Please print every record below exactly as it appears, but leave out the pictures.
---- Information provided
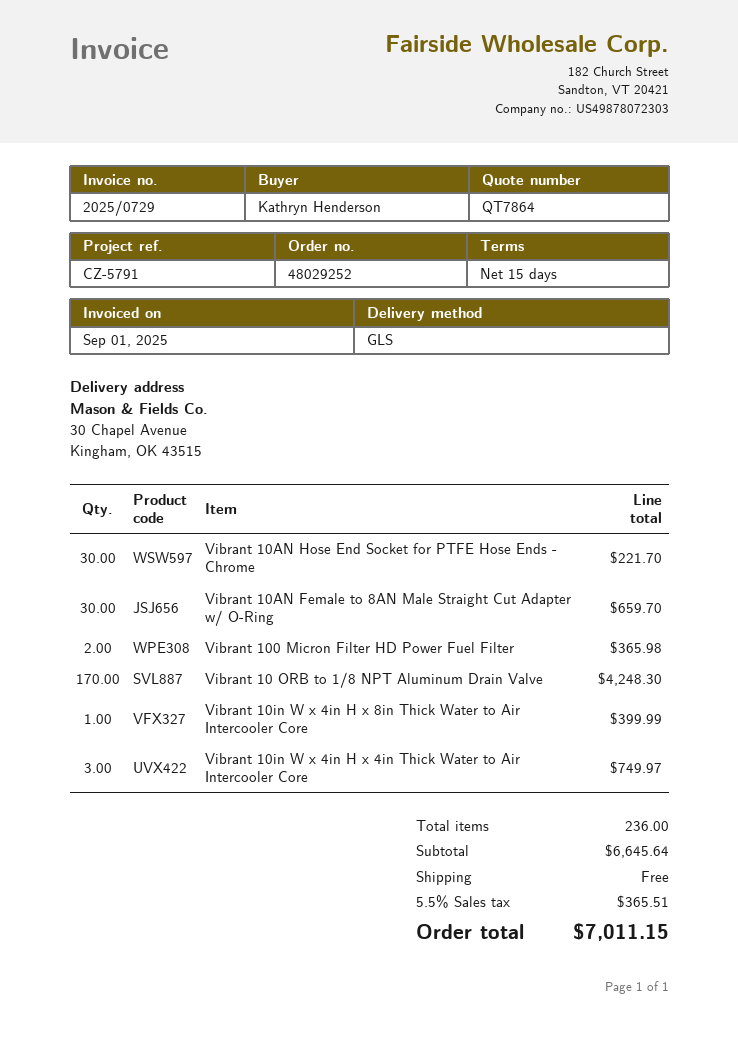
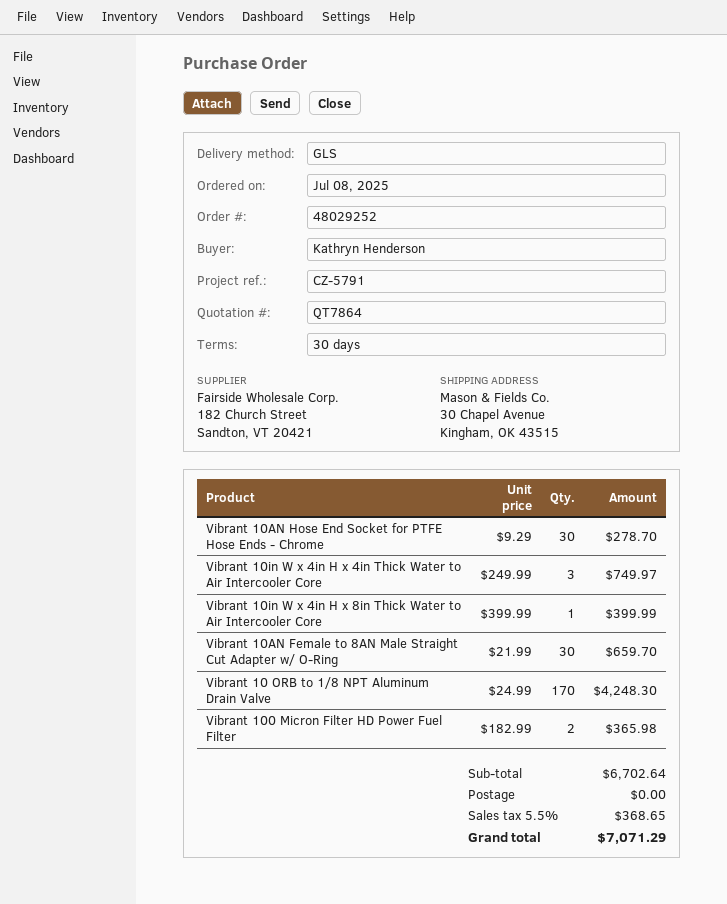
payment terms: 15 days -> 30 days
Vibrant 10AN Hose End Socket for PTFE Hose Ends - Chrome: 30 for 221.70 -> 30 for 278.70
subtotal: 6645.64 -> 6702.64
tax: 5.5% = 365.51 -> 5.5% = 368.65
total: 7011.15 -> 7071.29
--------
◆ Problem solution:
payment terms: 15 days -> 30 days
Vibrant 10AN Hose End Socket for PTFE Hose Ends - Chrome: 30 for 221.70 -> 30 for 278.70
subtotal: 6645.64 -> 6702.64
tax: 5.5% = 365.51 -> 5.5% = 368.65
total: 7011.15 -> 7071.29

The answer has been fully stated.